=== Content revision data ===
+++
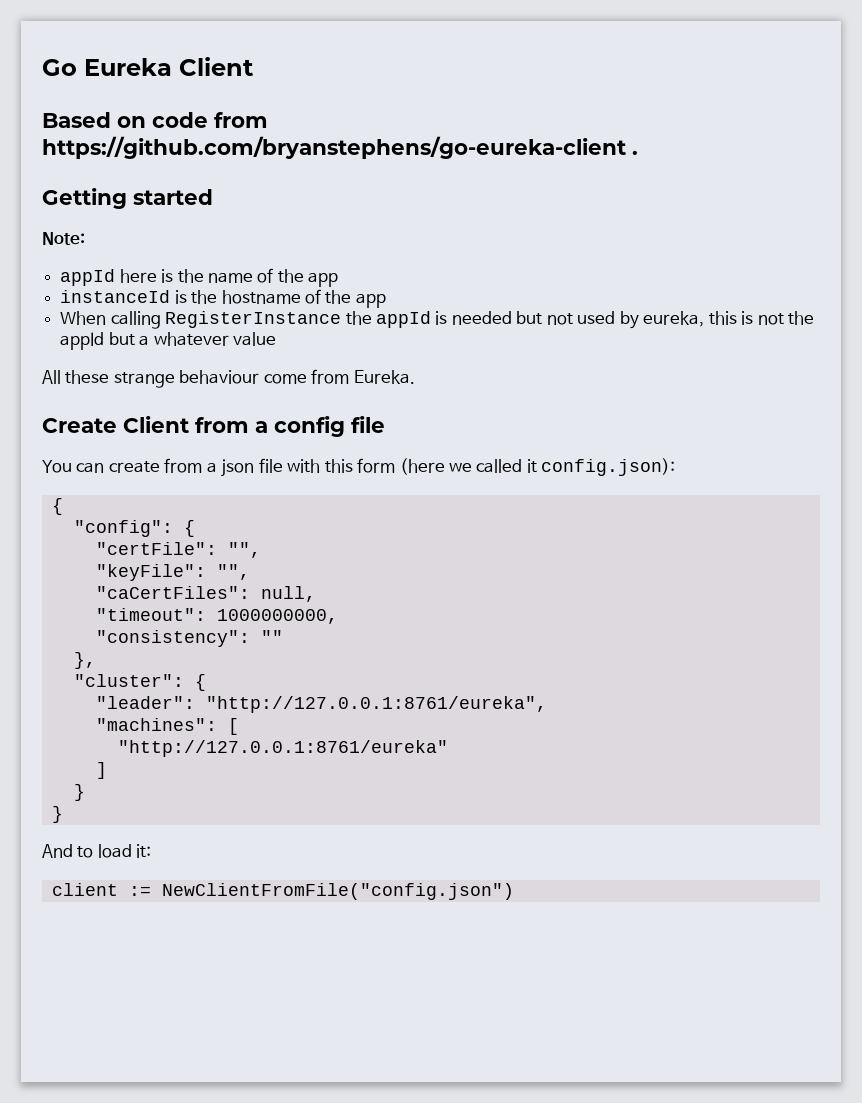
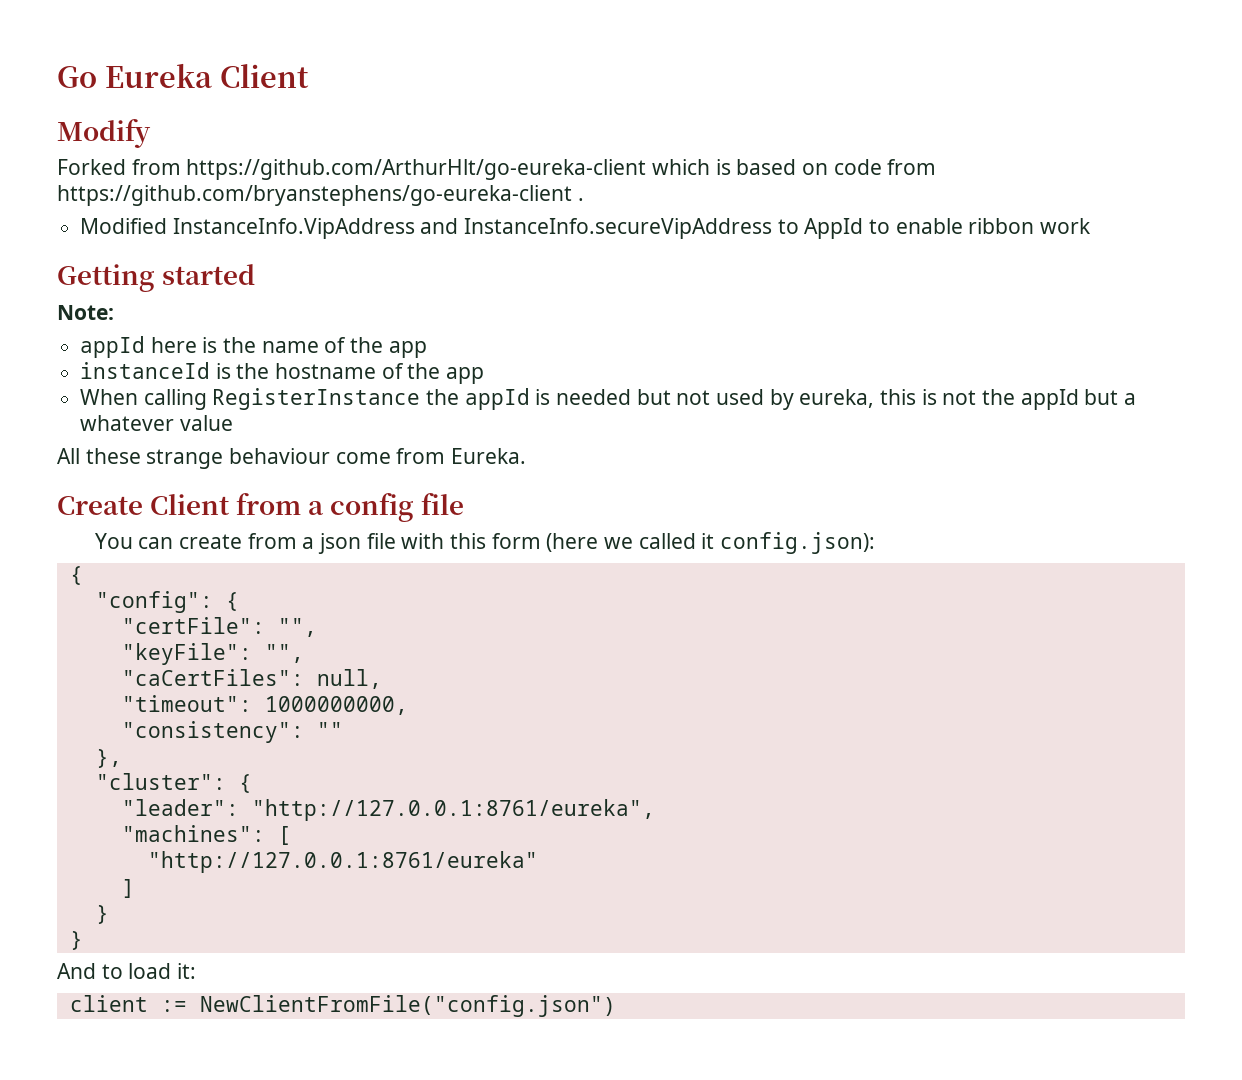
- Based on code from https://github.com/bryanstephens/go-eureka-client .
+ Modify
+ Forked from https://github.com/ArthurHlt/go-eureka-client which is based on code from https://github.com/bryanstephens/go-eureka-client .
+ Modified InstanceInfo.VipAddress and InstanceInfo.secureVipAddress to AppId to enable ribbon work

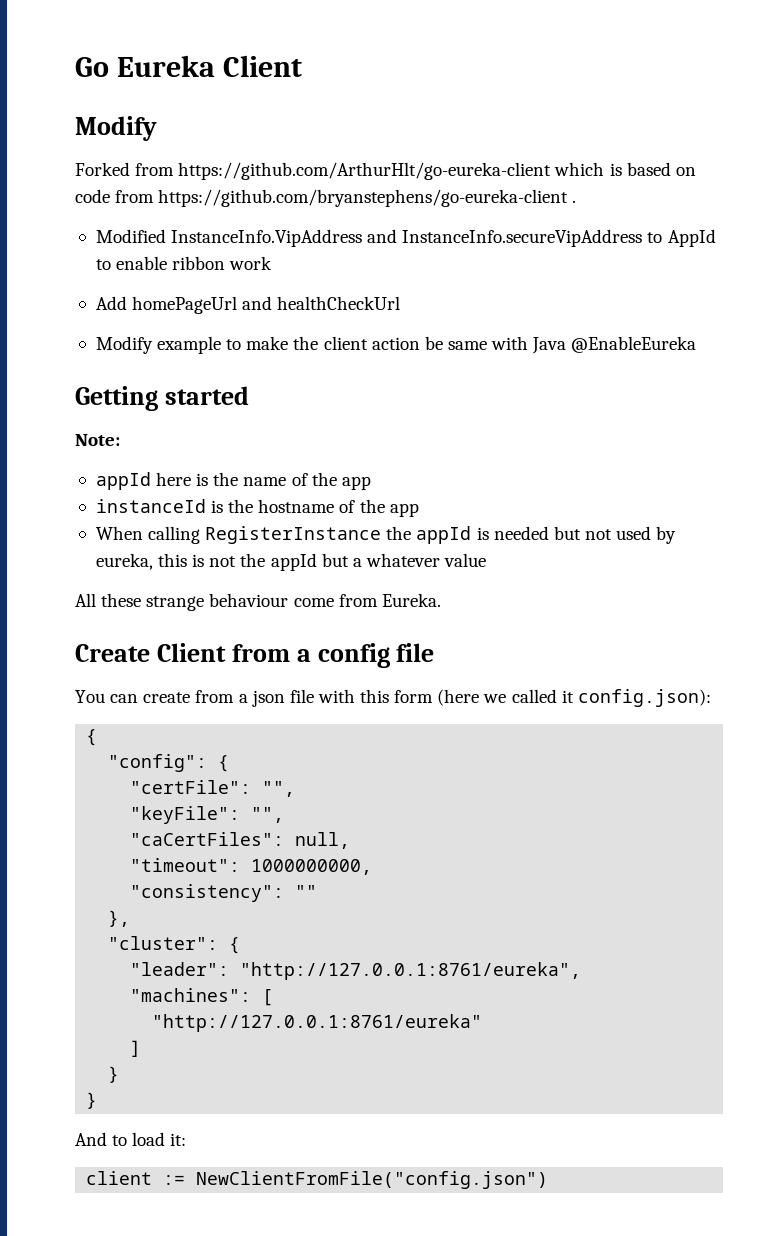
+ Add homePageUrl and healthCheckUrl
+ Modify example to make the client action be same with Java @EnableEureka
+++
=== EXERCISE GOAL ===
Restate word for word the lines starting at the one that contains "enable ribbon work" and ending at the last line of the data. Skip every picture.

=== FINISHED EXERCISE ===
+ Modified InstanceInfo.VipAddress and InstanceInfo.secureVipAddress to AppId to enable ribbon work

+ Add homePageUrl and healthCheckUrl
+ Modify example to make the client action be same with Java @EnableEureka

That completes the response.